What does this mean? And how do I correct this? Thanks

myleott commented 6 years ago

This happens if the source and target language can't be inferred automatically. Typically the language direction is inferred based on the directory/naming structure. For example, if your data directory contains files: train.de-en.de.bin, train.de-en.de.idx, train.de-en.en.bin, train.de-en.en.idx, then we assume that the source language is "de" and the target language is "en".
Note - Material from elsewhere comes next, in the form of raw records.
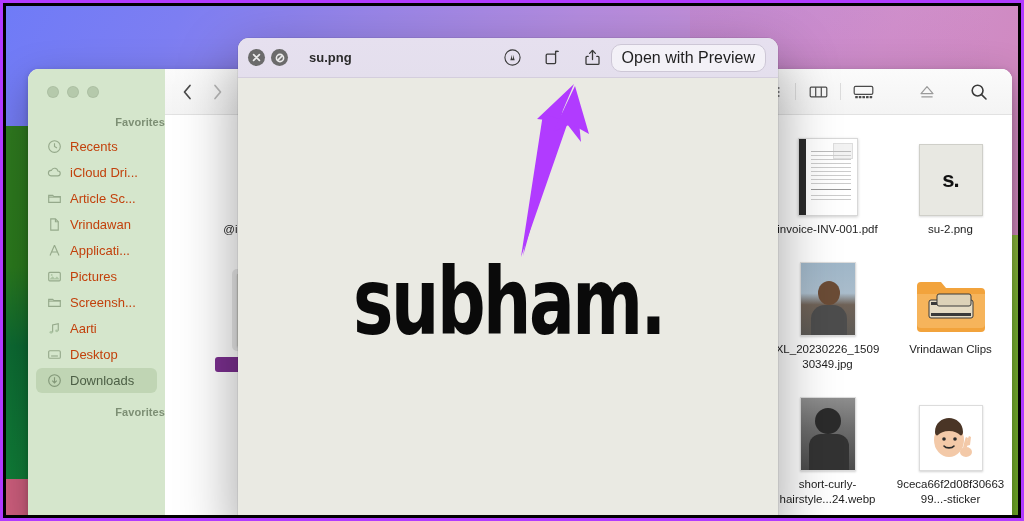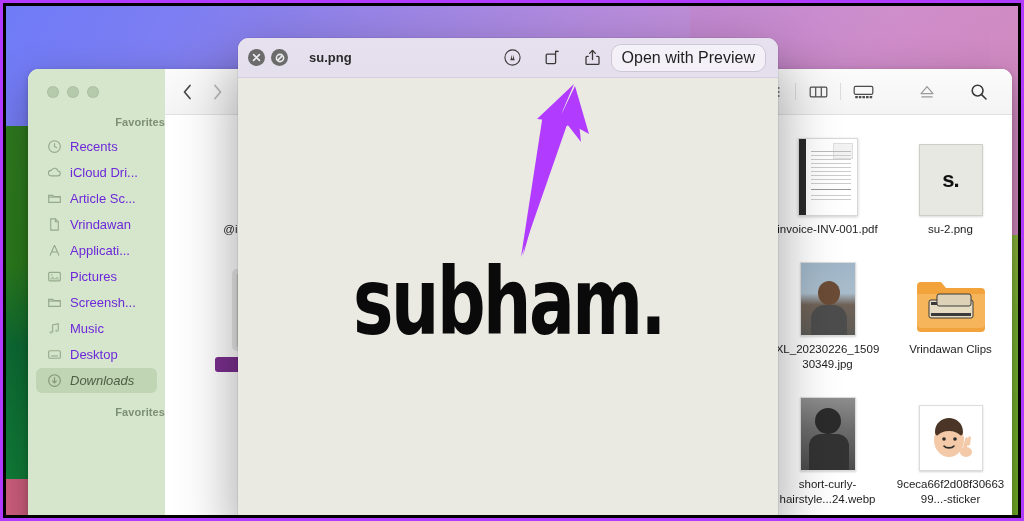"Recents" .sb-item { color: #6d28d9 -> #c2410c }
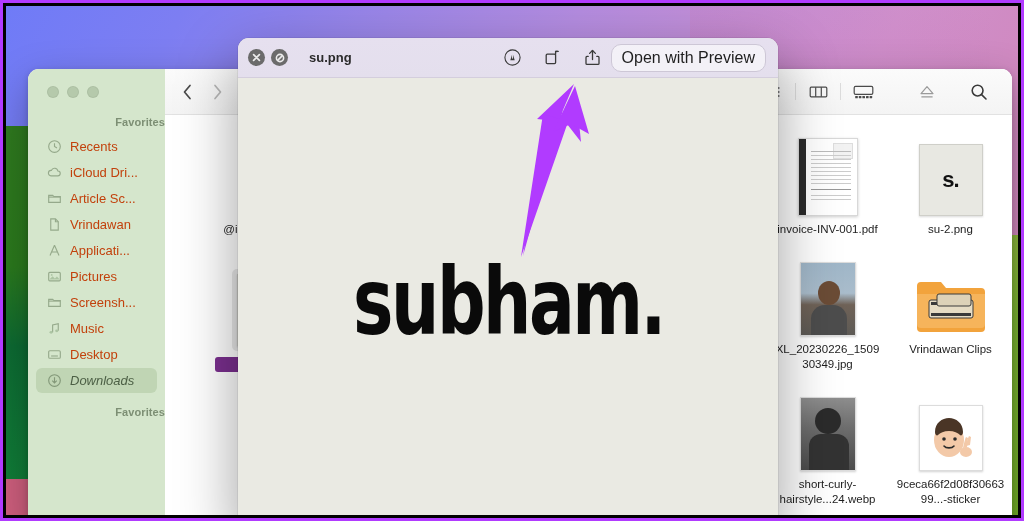"Music" span { text: Music -> Aarti }
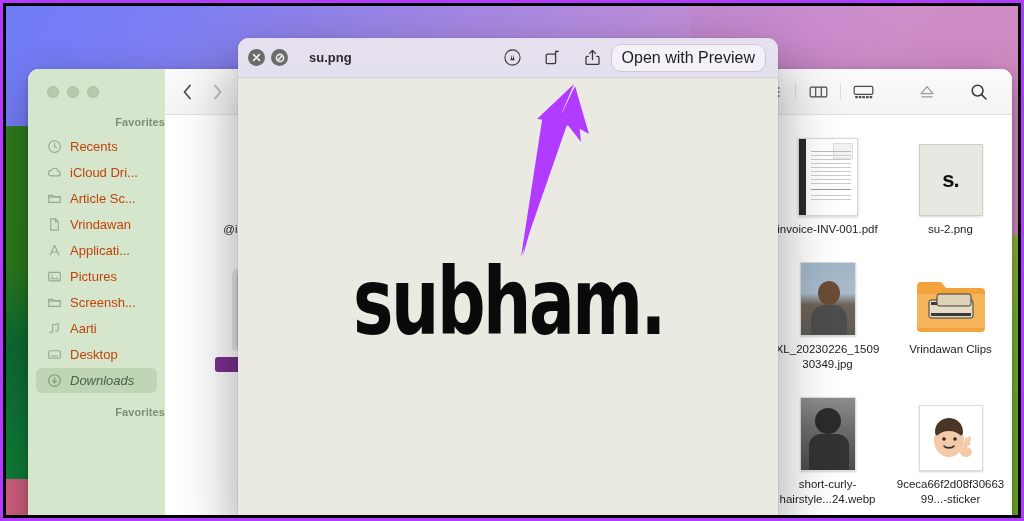"Downloads" .sb-item.sel { font-style: italic -> none }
Maybe you're using a different naming/directory structure than the default? You can specify the languages explicitly with the --source-lang and --target-lang options.

youshimanon commented 6 years ago

I'm using the same naming/directory structure as the default. And I have specified the languages with --source-lang de and --target-lang en. The commands are: cd $PBS_O_WORKDIR mkdir -p checkpoints/fconv CUDA_VISIBLE_DEVICES=0 python train.py data/iwslt14.tokenized.de-en --source-lang de --target-lang en --lr 0.25 --clip-norm 0.1 --dropout 0.2 --max-tokens 4000 --arch fconv_iwslt_de_en --save-dir checkpoints/fconv

Is there anything wrong?

myleott commented 6 years ago

Ah, it seems you may not have preprocessed the dataset. Please run preprocess.py using the instructions in the README, and then rerun train.py with the path to the preprocessed directory (it should contain several .bin and .idx files).